Updated: Sep 5, 2020
When it comes to property investments, one of the critical things you have to understand is the difference between ROI (Returns on Investment) and ROE (Returns on Equity).
That’s because property investments allow you to borrow money from the bank which increases your returns dramatically.
Often, when we hear about investors talking about Singapore properties’ rental returns such as 3% to 4% rental yield, what they are referring to is the ROI.
Return on Investments basically takes into account the value of the property rather than the cash you actually put in.
Returns on Equity vs Returns on Investment – Understand the Difference
Sam bought a $2m condominium which gives him a monthly rental of $6K.
The formula (Rental x 12 months / $2,000,000) shows us a rental return of 3.6% annually.
Today, banks pay less than 1% per year on savings deposits.
Longer term fixed deposits pay 1.5%. Properties in Malaysia and Philippines may pay rental yields of 5-8% but they come with higher risks, higher loan interest rates and more work/expenses in managing the leases.
Thus, investors may say that Singapore properties are less attractive today. Is that true?
Well, yes and no.
With prices climbing throughout the past 4 years, it is without a doubt that yields will be compressed.
Any market in the world has similar patterns. When prices increase, yields drop. That is simple economics.
However, take a look at the bigger (Or Actual) picture – which is ROE.
Return On Equity for properties are extremely attractive if you know how to make leverage work in your favour and more accurately paint a picture of your returns.
Analysis of Actual Returns on Equity:
Sam buys a $2m condominium as an investment with 20% downpayment and 80% bank loan.
His actual cash downpayment is only $400k while the bank lends him $1.6m (OPM – Other people’s money).
With a monthly rental of $6k, he is in fact getting a rental return on equity of 18%! ($6,000 x 12 / $400,000).
There is no other investment vehicle that can give you this extent of leverage, yield, loan tenure and the flexibility of enjoying the condominium facilities at the same time!
Only a physical property can.
If we nett off the expenses that come with owning the property ($400/mth maintenance fees, $600/mth property tax, Commission $250/mth, Misc repairs, $100/mth), the nett rental return on equity after expenses is still 13.95%!
Of course, there are costs associated with the loan as well.

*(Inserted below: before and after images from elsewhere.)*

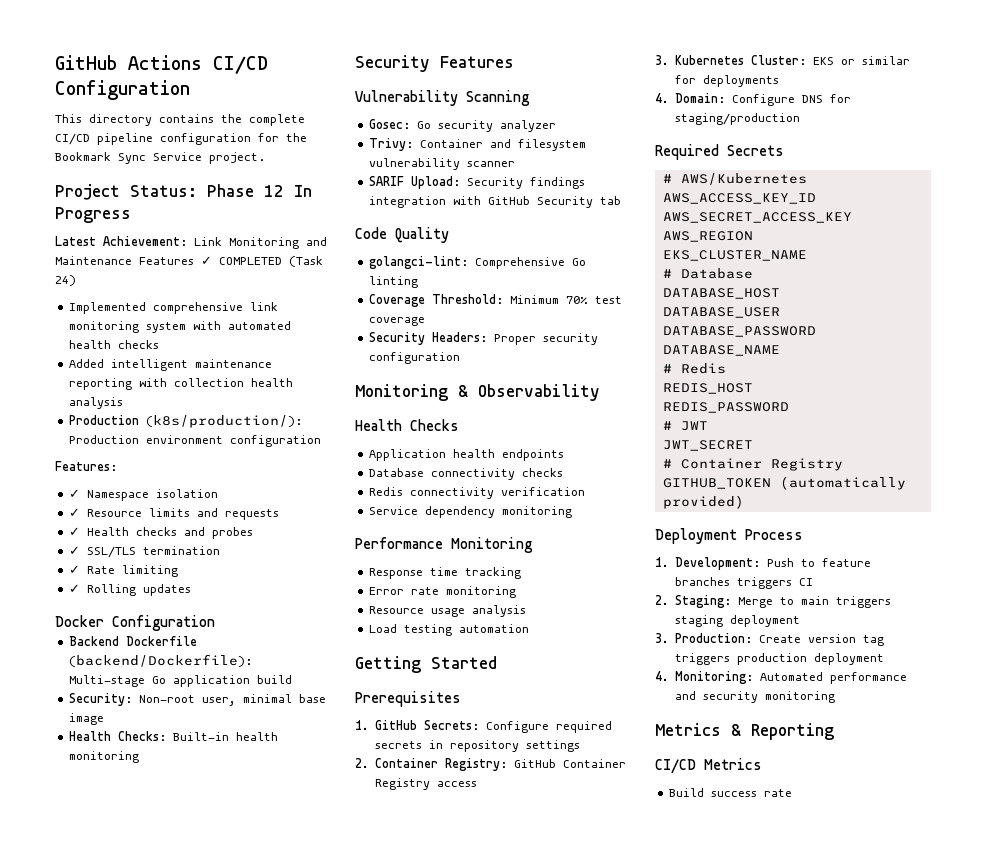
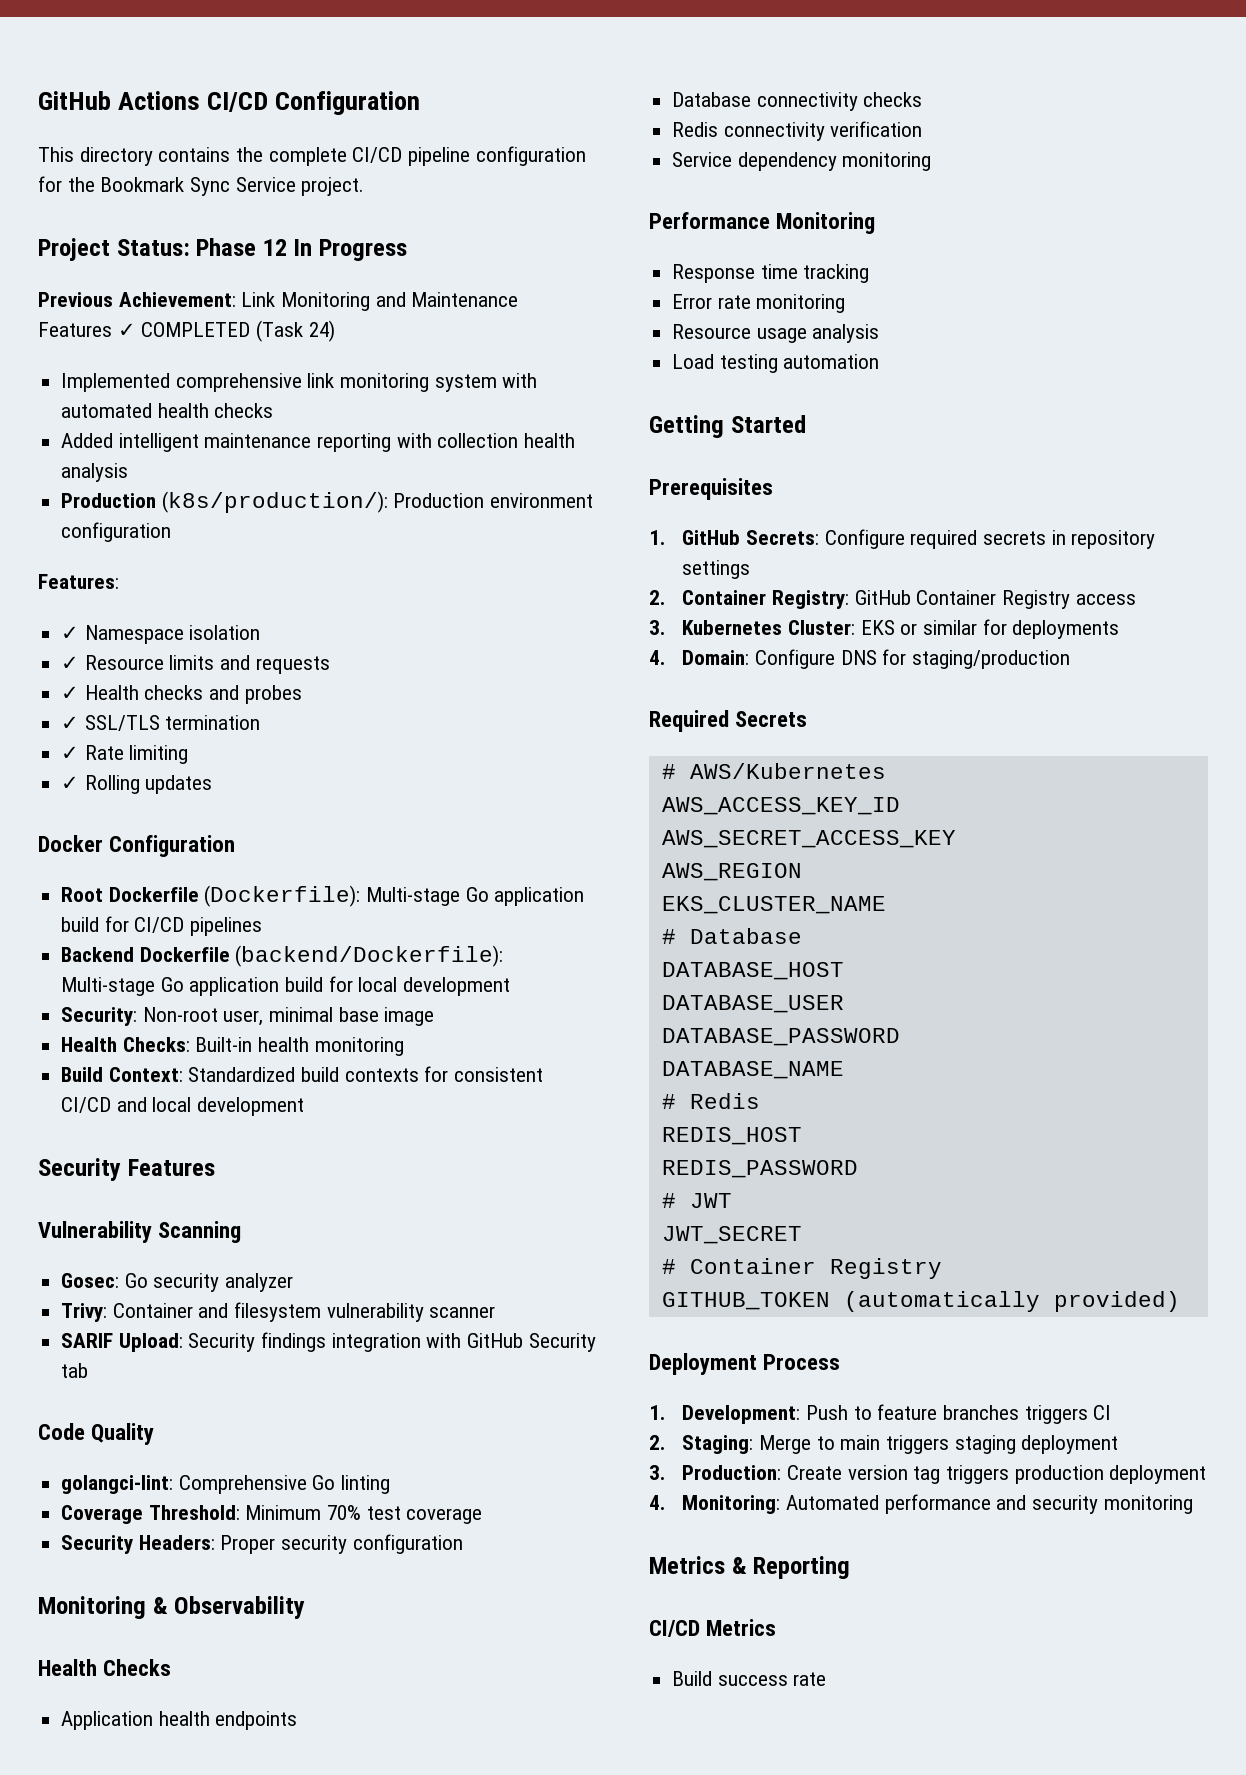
- Latest Achievement: Link Monitoring and Maintenance Features ✓ COMPLETED (Task 24)
+ Previous Achievement: Link Monitoring and Maintenance Features ✓ COMPLETED (Task 24)
+ Root Dockerfile (Dockerfile): Multi-stage Go application build for CI/CD pipelines
- Backend Dockerfile (backend/Dockerfile): Multi-stage Go application build
+ Backend Dockerfile (backend/Dockerfile): Multi-stage Go application build for local development
+ Build Context: Standardized build contexts for consistent CI/CD and local development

Based on 1% interest, monthly interest costs is roughly $1,300, based on 2% interest, monthly cost is roughly $2,600.
Since the loan is amortising in nature, the interest costs go down over time.
Based on returns after deducting interests, they are approximately 10% nett ROE returns for 1% interest, 8% for 1.5% interest and 6% for 2% interest.
Still pretty attractive isn’t it?
Yes, there is no doubt that Singapore properties aren't cheap as they were pre-2000.
However, there are still undervalued condos out there that have not appreciated as much as the market and still provide great Returns on Equity!
If the client keeps his funds in the bank, inflation at 3% an annum is eroding his savings.
Even if he were to invest in equities/derivatives/Gold etc.. banks will typically not provide loans of up to 80%, 30 years repayment periods or similarly low mortgage interest rates.
It is next to impossible to find such leveraging opportunities (Read: Other People’s Money) with other investment vehicles!
If one were to invest abroad, it will still be difficult to get such favourable loan repayment/interest rates/loan to value limits.
Opportunities are still present for those who know how to fully grasp and apply the concepts of Property Wealth Planning to build their wealth.
Do not conveniently assume that just because the Singapore market cycle hasn't corrected much, there are no undervalued buys out there.
Savvy investors know that they need to be on a constant lookout to make their money work harder for them and property investments will still be the safest bet out there.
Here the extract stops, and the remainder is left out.